Action item:
Look through the entries below. Report each line that has the word "text" in it.

[Web page edit records]
·····

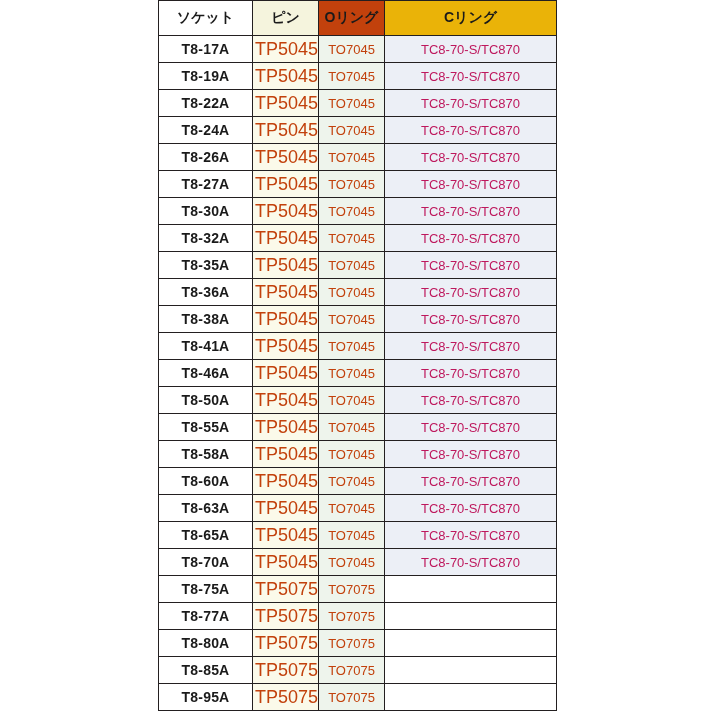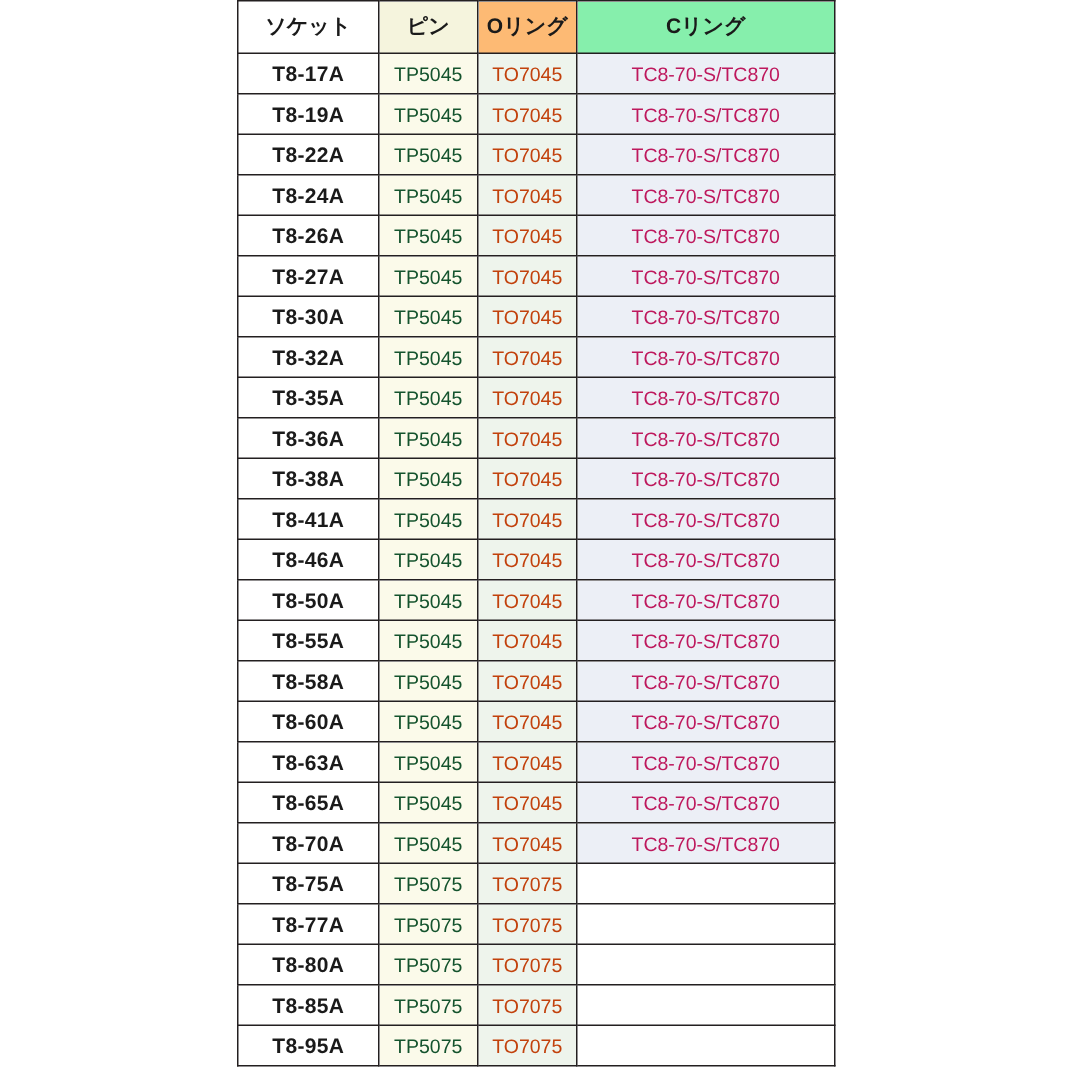--- a/index.html
+++ b/index.html
@@ -46,35 +46,35 @@
     overflow: hidden;
   }
   table.spec thead th {
     font-size: 14px;
     font-weight: bold;
     color: #1a1a1a;
     height: 34px;
   }
   th.h-socket { background: #ffffff; }
   th.h-pin    { background: #f5f4dd; margin-top: 28px; }
-  th.h-oring  { background: #fdba74; }
-  th.h-cring  { background: #86efac; }
+  th.h-oring  { background: #c2410c; }
+  th.h-cring  { background: #eab308; }
 
   td.socket {
     background: #ffffff;
     font-size: 14px;
     font-weight: bold;
     color: #1a1a1a;
     letter-spacing: 0.2px;
     margin-left: 40px;
   }
   td.pin {
     background: #fbfaea;
-    font-size: 13px;
-    color: #14532d;
+    font-size: 18px;
+    color: #c2410c;
   }
   td.oring {
     background: #eef4ec;
     font-size: 13px;
     color: #c2410c;
   }
   td.cring {
     background: #eceff6;
     font-size: 13px;
     color: #be185d;

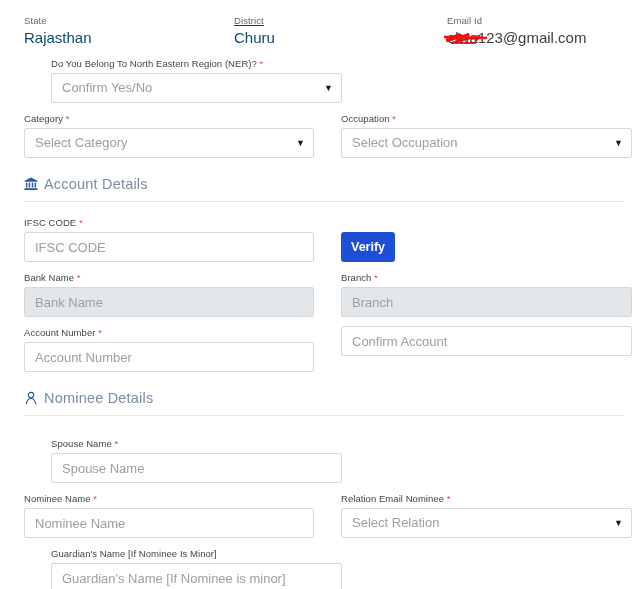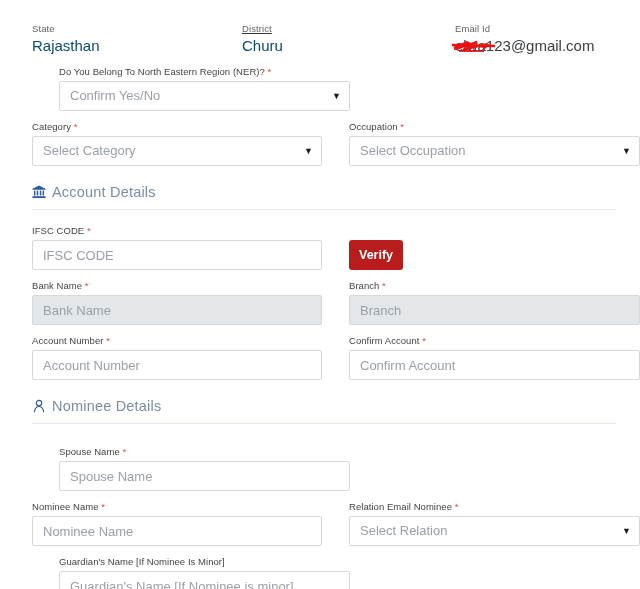--- a/index.html
+++ b/index.html
@@ -8,21 +8,21 @@
     background: #ffffff;
   }
   body {
     width: 640px; height: 589px;
     font-family: "Liberation Sans", sans-serif;
     color: #333333;
     overflow: hidden;
     position: relative;
   }
 
-  .page { position: relative; width: 640px; height: 589px; padding: 12px; }
+  .page { position: relative; width: 640px; height: 589px; padding: 4px; }
 
   
   .row {
     display: flex;
     width: 100%;
     padding: 0 12px 0 20px;
   }
   .col-left  { width: 290px; flex: 0 0 290px; }
   .col-right { width: 291px; flex: 0 0 291px; margin-left: 27px; }
 
@@ -145,21 +145,21 @@
     display: flex;
     align-items: flex-end;
     padding: 0 12px 0 20px;
     margin-top: 14px;
   }
   .ifsc-field { width: 290px; flex: 0 0 290px; }
   .verify-btn {
     margin-left: 27px;
     height: 30px;
     min-width: 47px;
-    background: #b91c1c;
+    background: #1d4ed8;
     color: #ffffff;
     border: none;
     border-radius: 3px;
     font-size: 12.5px;
     font-weight: bold;
     font-family: "Liberation Sans", sans-serif;
     cursor: pointer;
     padding: 0 10px;
     line-height: 30px;
   }
@@ -319,24 +319,20 @@
 
   <div class="row">
     <div class="col-left field">
       <label class="flabel">
         <span>Account Number</span>
         <span class="req">*</span>
       </label>
       <input class="ctl" type="text" placeholder="Account Number" style="">
     </div>
     <div class="col-right field">
-      <label class="flabel">
-        <span>Confirm Account</span>
-        <span class="req">*</span>
-      </label>
       <input class="ctl" type="text" placeholder="Confirm Account" style="">
     </div>
   </div>
 
   <div class="section">
     <div class="section-head">
       <span class="section-icon">
         <svg viewBox="0 0 16 16" width="14" height="14" xmlns="http://www.w3.org/2000/svg" fill="none" stroke="#2c5a9e" stroke-width="1.3">
           <circle cx="8" cy="4.6" r="3.1"></circle>
           <path d="M2.6 14.6 C3.4 10.6 5.6 8.6 8 8.6 C10.4 8.6 12.6 10.6 13.4 14.6" stroke-linecap="round"></path>

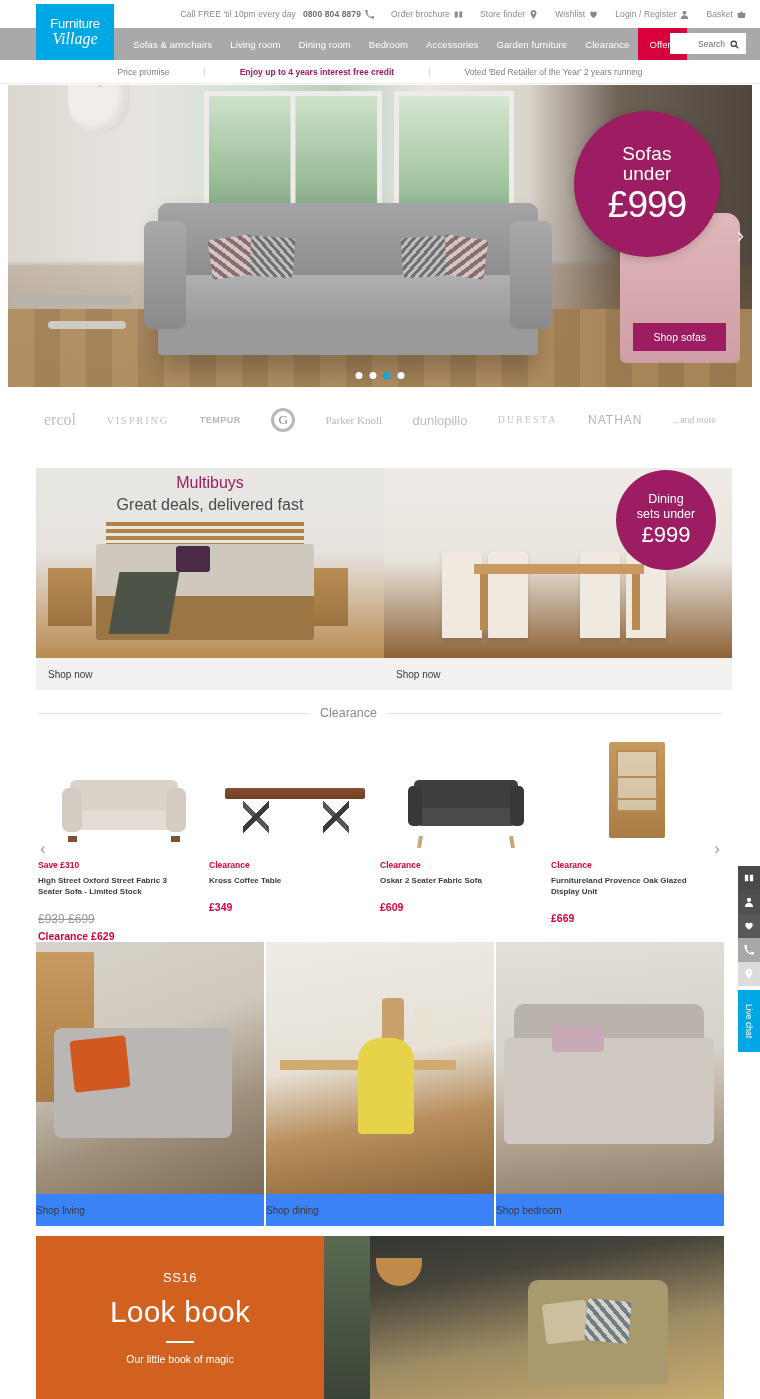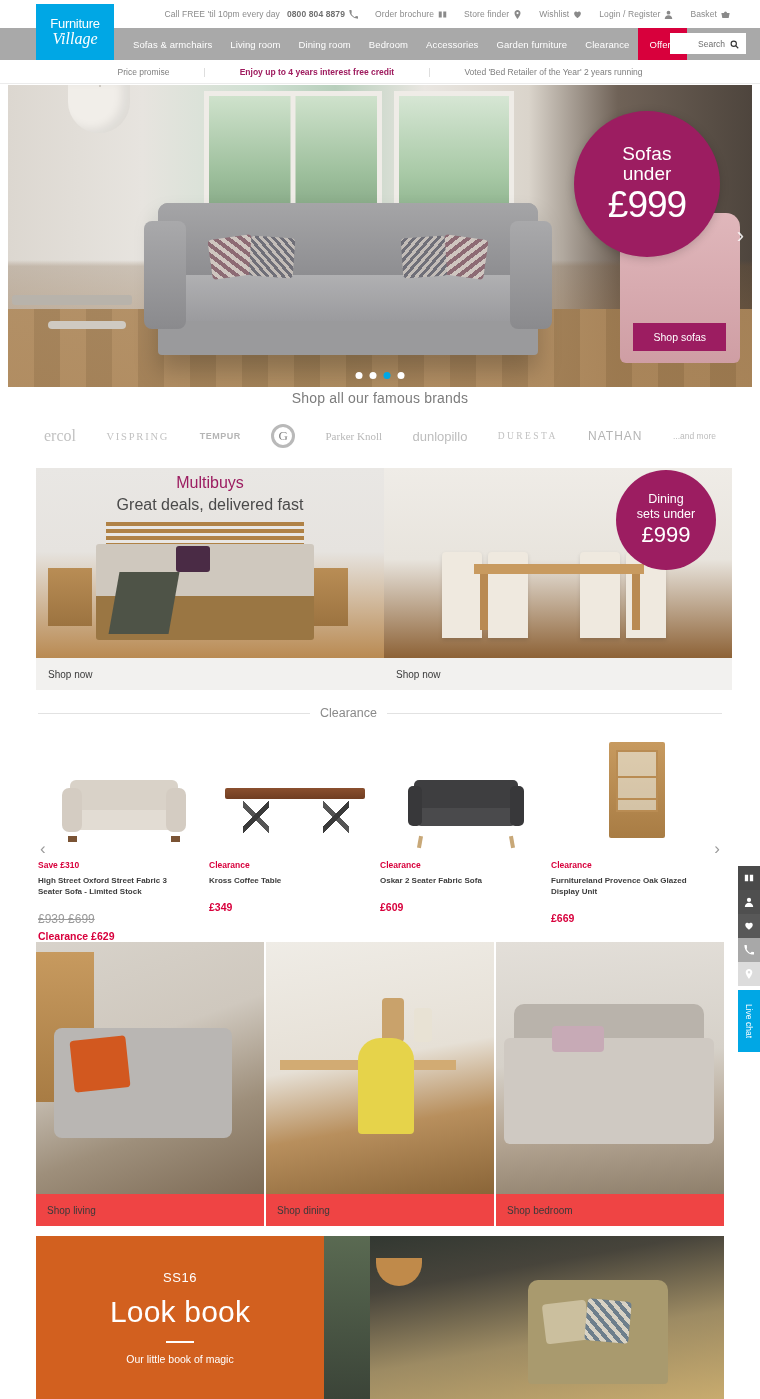--- a/index.html
+++ b/index.html
@@ -11,21 +11,21 @@
     font-family: "Liberation Sans", sans-serif;
     -webkit-font-smoothing: antialiased;
   }
   .page { position: relative; width: 760px; height: 1399px; background: #fff; }
 
   
   .utility-bar {
     position: absolute; top: 0; left: 0; width: 760px; height: 28px;
     background: #ffffff;
     display: flex; align-items: center; justify-content: flex-end;
-    padding-right: 30px;
+    padding-right: 14px;
     font-size: 8.5px; color: #8a8a8a; letter-spacing: .1px;
   }
   .util-item { display: flex; align-items: center; gap: 4px; margin-left: 17px; white-space: nowrap; }
   .util-item .ic { display: inline-flex; align-items: center; color: #8a8a8a; }
   .util-phone-num { font-weight: bold; color: #6f6f6f; margin-left: 3px; }
 
   
   .nav-bar {
     position: absolute; top: 28px; left: 0; width: 760px; height: 32px;
     background: #a9a9a9;
@@ -288,22 +288,22 @@
   .cabinet .bd { position:absolute; inset:0; background: linear-gradient(180deg,#c79a5f,#a87c44); border-radius:2px; }
   .cabinet .gl { position:absolute; left:7px; top:8px; right:7px; bottom:26px; background: rgba(240,245,240,.55); border:2px solid #b98c53; }
   .cabinet .sh1 { position:absolute; left:7px; top:34px; right:7px; height:2px; background:#b98c53; }
   .cabinet .sh2 { position:absolute; left:7px; top:56px; right:7px; height:2px; background:#b98c53; }
 
   
   .tiles { position: absolute; top: 942px; left: 0; width: 760px; height: 284px; }
   .tile { position: absolute; top: 0; width: 228px; height: 284px; overflow: hidden; }
   .tile .img { position:absolute; left:0; top:0; width:100%; height:252px; }
   .tile .bar {
-    position:absolute; left:0; bottom:0; width:100%; height:32px; background:#ef4444;
-    display:flex; align-items:center; padding-left:11px; font-size:10px; color:#3a3a3a;
+    position:absolute; left:0; bottom:0; width:100%; height:32px; background:#3b82f6;
+    display:flex; align-items:center; font-size:10px; color:#3a3a3a;
   }
   .t1 { left: 36px; }
   .t2 { left: 266px; }
   .t3 { left: 496px; }
   .t1 .img { background: linear-gradient(160deg,#d8d3cb 0%,#cfc8be 40%,#9e8f7b 70%,#7d6b56 100%); }
   .t1 .sofa { position:absolute; left:18px; top:86px; width:178px; height:110px; background:#b9b6b3; border-radius:8px; }
   .t1 .cush { position:absolute; left:36px; top:96px; width:56px; height:52px; background:#d2581f; border-radius:4px; transform:rotate(-6deg); }
   .t1 .shelf { position:absolute; left:0; top:10px; width:58px; height:150px; background:linear-gradient(180deg,#c79a5f,#a87c44); }
   .t2 .img { background: linear-gradient(170deg,#efece6 0%,#e6e0d6 46%,#b88f5d 70%,#8a6538 100%); }
   .t2 .tbl { position:absolute; left:14px; top:118px; width:176px; height:10px; background:#d2ab73; }
@@ -483,21 +483,20 @@
 
     <div class="hero-dots">
       <i></i>
       <i></i>
       <i class="on"></i>
       <i></i>
     </div>
   </div>
 
   <div class="brands">
-    <div class="brands-title">Shop all our famous brands</div>
     <div class="brands-row">
       <div class="brand ercol">ercol</div>
       <div class="brand vispring">VISPRING</div>
       <div class="brand tempur">TEMPUR</div>
       <div class="brand gplan">G</div>
       <div class="brand parkerknoll">Parker Knoll</div>
       <div class="brand dunlopillo">dunlopillo</div>
       <div class="brand duresta">DURESTA</div>
       <div class="brand nathan">NATHAN</div>
       <div class="brand andmore">...and more</div>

·····

Output of the exercise:
       <input class="ctl" type="text" placeholder="Account Number" style="">
       <input class="ctl" type="text" placeholder="Confirm Account" style="">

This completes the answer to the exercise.